-------- Excerpted data --------

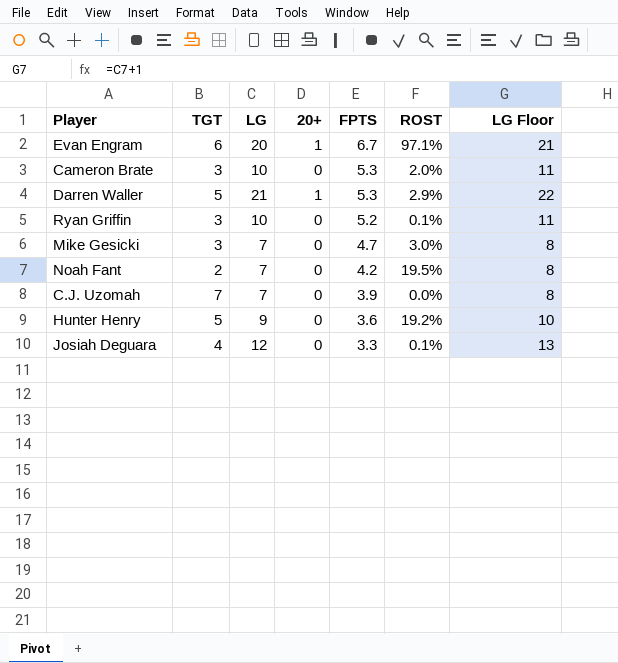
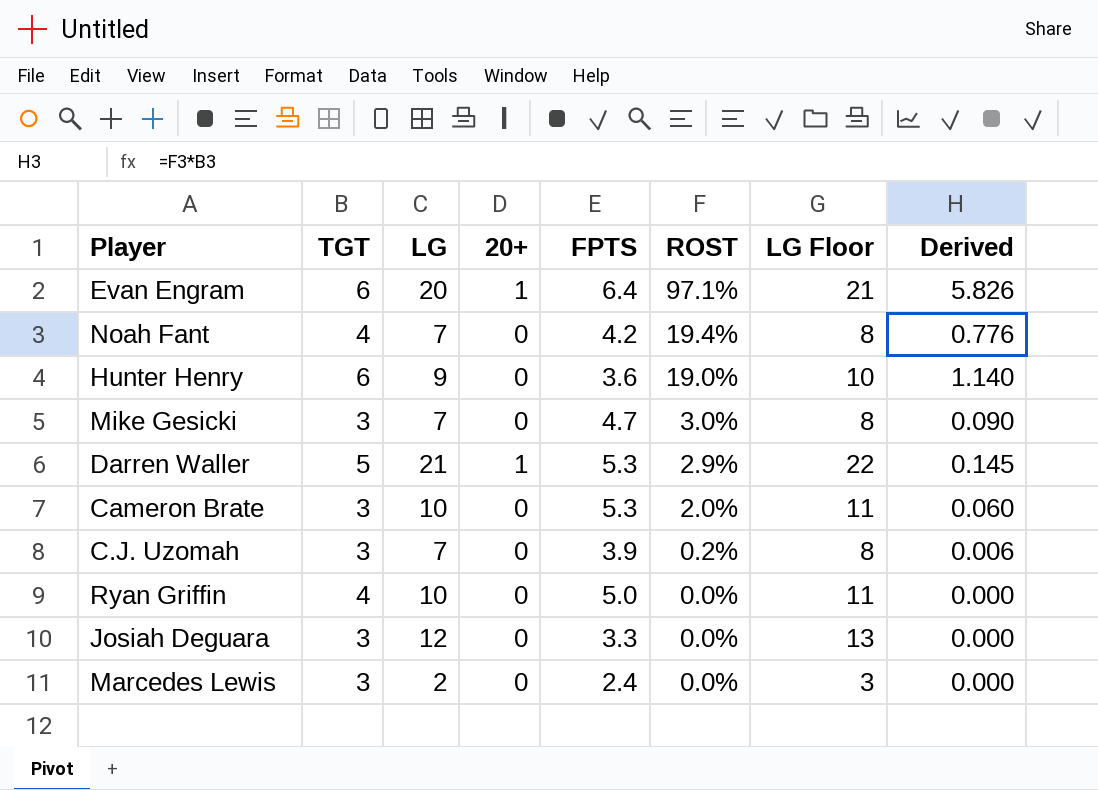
row order: FPTS descending -> ROST descending
column Derived | formula: none -> [TGT] * [ROST]
Evan Engram | FPTS: 6.7 -> 6.4
Noah Fant | TGT: 2 -> 4
Noah Fant | ROST: 19.5% -> 19.4%
Hunter Henry | TGT: 5 -> 6
Hunter Henry | ROST: 19.2% -> 19.0%
C.J. Uzomah | TGT: 7 -> 3
C.J. Uzomah | ROST: 0.0% -> 0.2%
Ryan Griffin | TGT: 3 -> 4
Ryan Griffin | FPTS: 5.2 -> 5.0
Ryan Griffin | ROST: 0.1% -> 0.0%
Josiah Deguara | TGT: 4 -> 3
Josiah Deguara | ROST: 0.1% -> 0.0%
row Marcedes Lewis: none -> 3 | 2 | 0 | 2.4 | 0.0% | 3 | 0.000

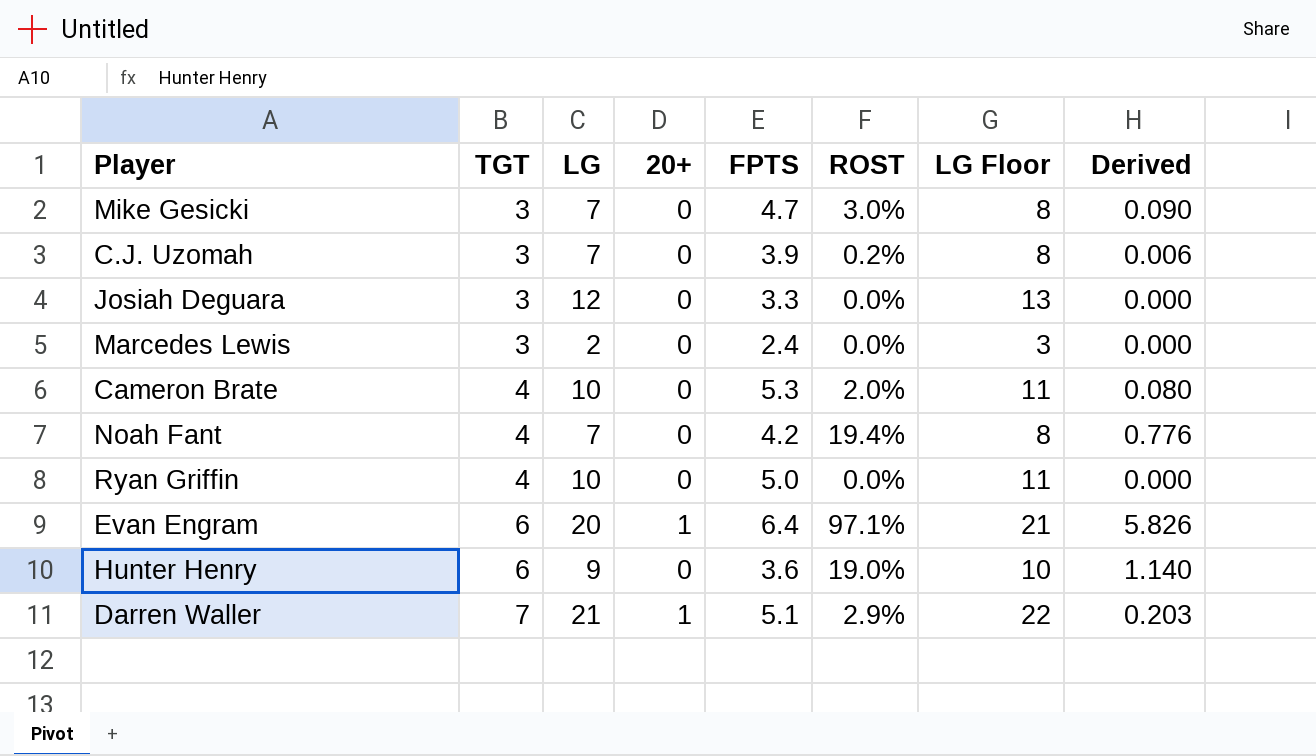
row order: ROST descending -> TGT ascending
Cameron Brate | TGT: 3 -> 4
Cameron Brate | Derived: 0.060 -> 0.080
Darren Waller | TGT: 5 -> 7
Darren Waller | FPTS: 5.3 -> 5.1
Darren Waller | Derived: 0.145 -> 0.203

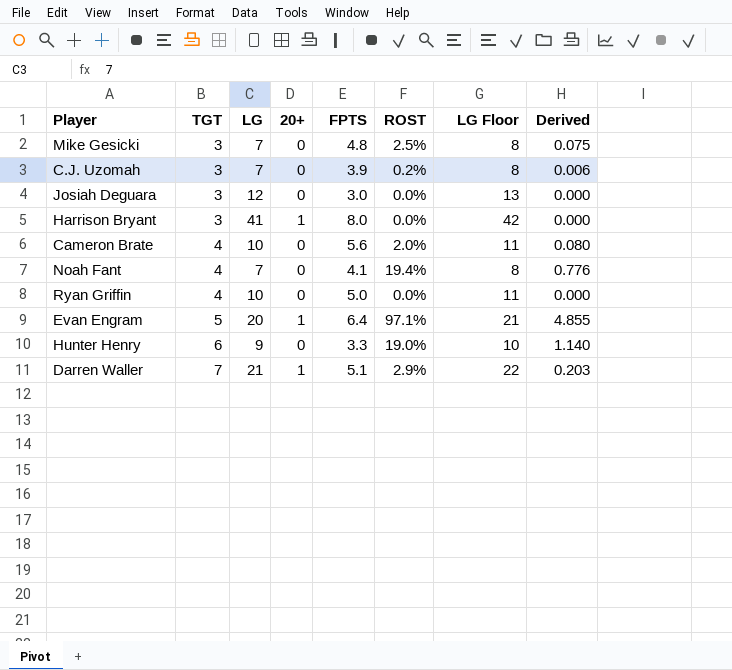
row Marcedes Lewis: 3 | 2 | 0 | 2.4 | 0.0% | 3 | 0.000 -> none
Mike Gesicki | FPTS: 4.7 -> 4.8
Mike Gesicki | ROST: 3.0% -> 2.5%
Mike Gesicki | Derived: 0.090 -> 0.075
Josiah Deguara | FPTS: 3.3 -> 3.0
row Harrison Bryant: none -> 3 | 41 | 1 | 8.0 | 0.0% | 42 | 0.000
Cameron Brate | FPTS: 5.3 -> 5.6
Noah Fant | FPTS: 4.2 -> 4.1
Evan Engram | TGT: 6 -> 5
Evan Engram | Derived: 5.826 -> 4.855
Hunter Henry | FPTS: 3.6 -> 3.3

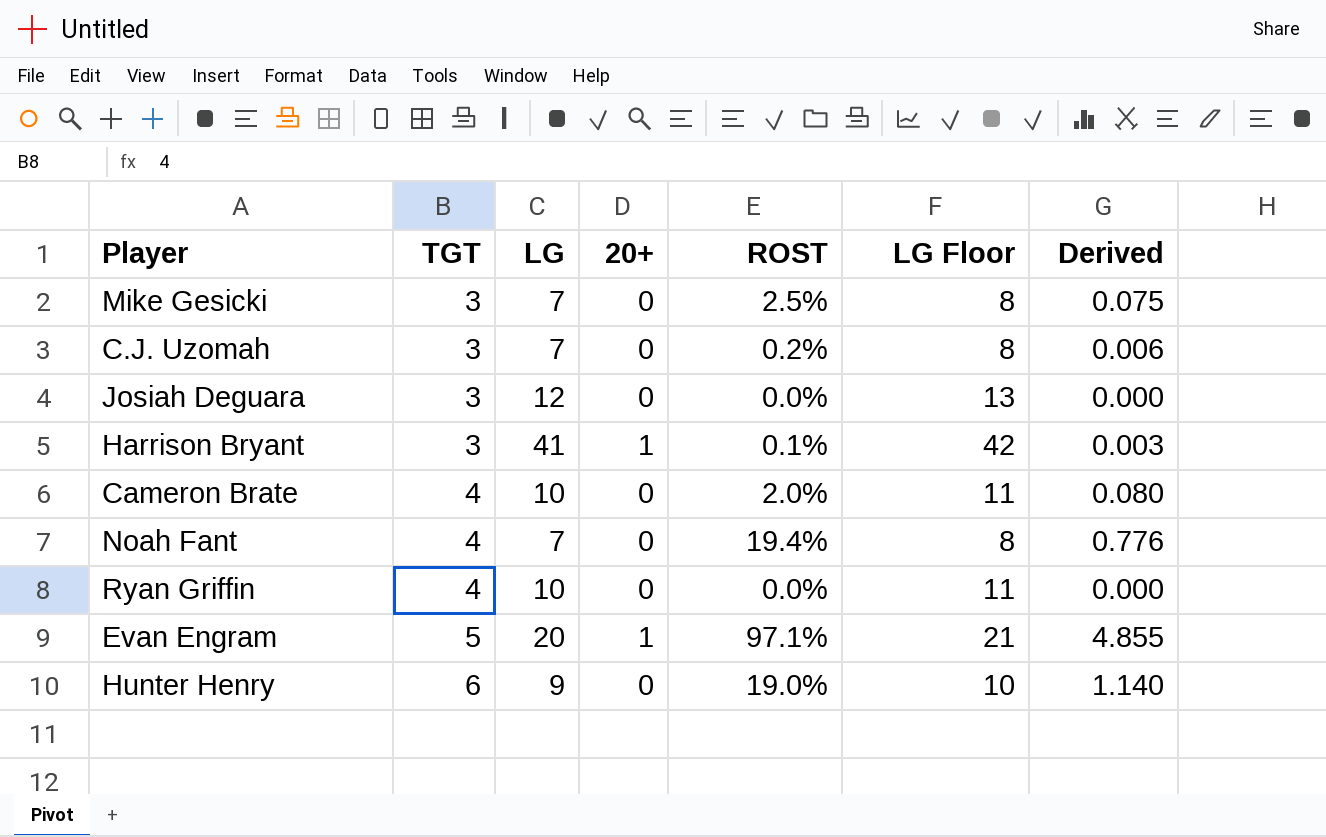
column FPTS | position: 5 -> none
row Darren Waller: 7 | 21 | 1 | 5.1 | 2.9% | 22 | 0.203 -> none
Harrison Bryant | ROST: 0.0% -> 0.1%
Harrison Bryant | Derived: 0.000 -> 0.003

--------

Leave the pictures out and output the rest of the data word for word.

row order: FPTS descending -> ROST descending
column Derived | formula: none -> [TGT] * [ROST]
Evan Engram | FPTS: 6.7 -> 6.4
Noah Fant | TGT: 2 -> 4
Noah Fant | ROST: 19.5% -> 19.4%
Hunter Henry | TGT: 5 -> 6
Hunter Henry | ROST: 19.2% -> 19.0%
C.J. Uzomah | TGT: 7 -> 3
C.J. Uzomah | ROST: 0.0% -> 0.2%
Ryan Griffin | TGT: 3 -> 4
Ryan Griffin | FPTS: 5.2 -> 5.0
Ryan Griffin | ROST: 0.1% -> 0.0%
Josiah Deguara | TGT: 4 -> 3
Josiah Deguara | ROST: 0.1% -> 0.0%
row Marcedes Lewis: none -> 3 | 2 | 0 | 2.4 | 0.0% | 3 | 0.000

row order: ROST descending -> TGT ascending
Cameron Brate | TGT: 3 -> 4
Cameron Brate | Derived: 0.060 -> 0.080
Darren Waller | TGT: 5 -> 7
Darren Waller | FPTS: 5.3 -> 5.1
Darren Waller | Derived: 0.145 -> 0.203

row Marcedes Lewis: 3 | 2 | 0 | 2.4 | 0.0% | 3 | 0.000 -> none
Mike Gesicki | FPTS: 4.7 -> 4.8
Mike Gesicki | ROST: 3.0% -> 2.5%
Mike Gesicki | Derived: 0.090 -> 0.075
Josiah Deguara | FPTS: 3.3 -> 3.0
row Harrison Bryant: none -> 3 | 41 | 1 | 8.0 | 0.0% | 42 | 0.000
Cameron Brate | FPTS: 5.3 -> 5.6
Noah Fant | FPTS: 4.2 -> 4.1
Evan Engram | TGT: 6 -> 5
Evan Engram | Derived: 5.826 -> 4.855
Hunter Henry | FPTS: 3.6 -> 3.3

column FPTS | position: 5 -> none
row Darren Waller: 7 | 21 | 1 | 5.1 | 2.9% | 22 | 0.203 -> none
Harrison Bryant | ROST: 0.0% -> 0.1%
Harrison Bryant | Derived: 0.000 -> 0.003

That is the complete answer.